The cultural art of cinema provides numerous other examples of sacramentality. Culinary feasts deliver a wealth of symbolism representative of the Eucharistic liturgy, such as in Big Night, with the preparations, sharing of a meal in love and communion, forgiveness and reconciliation and self-offering. In Mostly Martha, a German film, food is a symbol of healing for Martha after she experiences the loss of her sister. And in Chef, Carl Casper enters into a more profound relationship with his ten year old son and his ex-wife when he leaves the competitive restaurant scene to obtain a food truck cooking the food people most enjoy. The comedy Today’s Special shows Samir, whose dream to study under a famous French chef changes when his father suffers a heart attack forcing him to take over the Tandoori Palace, a nearly bankrupt family restaurant. His dreams take a different route when he learns the art of Indian cooking and the passion it can engender, leading to forgiveness and reconciliation.
Your Next “Foodie” Film
As we begin November when our thoughts and plans turn to the feast of Thanksgiving and the meal we will share and celebrate, think and pray about your own sacramental imagination. How can you grown in your ability to see God in the world around you and in the film stories you experience? God the Father is clearest to us when we contemplate Jesus, God’s Incarnate Son. Christ Jesus not only mediates the presence of God but also is God’s very self-communication. He is grace. He is salvation. He is justification. Jesus Christ is the perfect sacrament that transmits actual grace upon us believers, the gift of himself.

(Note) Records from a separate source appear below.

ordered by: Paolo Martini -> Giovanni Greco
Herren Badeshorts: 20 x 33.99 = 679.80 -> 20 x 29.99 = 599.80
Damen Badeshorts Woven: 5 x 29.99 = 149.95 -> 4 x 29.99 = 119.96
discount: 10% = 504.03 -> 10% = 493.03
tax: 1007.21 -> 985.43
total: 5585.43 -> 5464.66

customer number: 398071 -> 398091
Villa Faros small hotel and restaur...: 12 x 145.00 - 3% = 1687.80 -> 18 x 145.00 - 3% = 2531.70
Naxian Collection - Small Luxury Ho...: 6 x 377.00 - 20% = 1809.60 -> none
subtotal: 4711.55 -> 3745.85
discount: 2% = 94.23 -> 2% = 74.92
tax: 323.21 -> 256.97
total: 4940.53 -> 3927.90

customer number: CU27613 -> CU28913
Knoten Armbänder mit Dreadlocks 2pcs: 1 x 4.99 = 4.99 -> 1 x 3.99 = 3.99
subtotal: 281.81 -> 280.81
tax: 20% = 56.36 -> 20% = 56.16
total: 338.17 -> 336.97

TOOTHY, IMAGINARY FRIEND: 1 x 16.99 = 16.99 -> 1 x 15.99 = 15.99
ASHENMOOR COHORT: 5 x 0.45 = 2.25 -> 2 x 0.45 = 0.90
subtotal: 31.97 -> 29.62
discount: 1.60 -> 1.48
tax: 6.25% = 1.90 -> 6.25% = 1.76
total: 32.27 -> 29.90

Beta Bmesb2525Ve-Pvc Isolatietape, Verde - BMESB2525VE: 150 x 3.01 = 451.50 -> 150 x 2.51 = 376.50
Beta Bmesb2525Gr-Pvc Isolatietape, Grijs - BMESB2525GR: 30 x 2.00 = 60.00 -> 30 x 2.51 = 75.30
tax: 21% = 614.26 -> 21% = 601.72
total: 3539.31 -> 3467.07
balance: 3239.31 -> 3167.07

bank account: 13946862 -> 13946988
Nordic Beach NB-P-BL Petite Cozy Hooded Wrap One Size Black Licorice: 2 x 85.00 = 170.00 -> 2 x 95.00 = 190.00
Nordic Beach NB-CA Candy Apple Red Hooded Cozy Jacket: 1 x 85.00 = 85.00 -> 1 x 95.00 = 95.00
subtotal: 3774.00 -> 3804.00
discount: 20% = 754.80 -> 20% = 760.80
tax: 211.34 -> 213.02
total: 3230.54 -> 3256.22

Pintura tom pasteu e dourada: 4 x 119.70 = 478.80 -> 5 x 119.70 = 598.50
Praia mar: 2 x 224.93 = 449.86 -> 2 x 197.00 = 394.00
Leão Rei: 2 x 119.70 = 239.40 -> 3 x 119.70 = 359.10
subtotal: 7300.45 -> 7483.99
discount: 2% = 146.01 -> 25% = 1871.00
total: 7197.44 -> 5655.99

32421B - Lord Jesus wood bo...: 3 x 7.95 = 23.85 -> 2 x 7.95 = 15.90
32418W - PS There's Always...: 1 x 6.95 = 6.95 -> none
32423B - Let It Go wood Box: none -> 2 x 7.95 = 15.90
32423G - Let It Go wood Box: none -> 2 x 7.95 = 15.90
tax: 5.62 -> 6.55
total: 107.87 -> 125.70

So, for the next “foodie” film you see, or just as you celebrate Thanksgiving, remember the symbols in the creation around you and discover the deeper meaning they convey. “The saving grace that God makes available to us in and through creation is the gift of divine love that exceeds even our wildest hope” (Shea, 24). It is precisely this view of creation that enables us to think differently, with sacramental imagination, about the material and finite, seeing them as access points to experience the infinite beauty and goodness of God.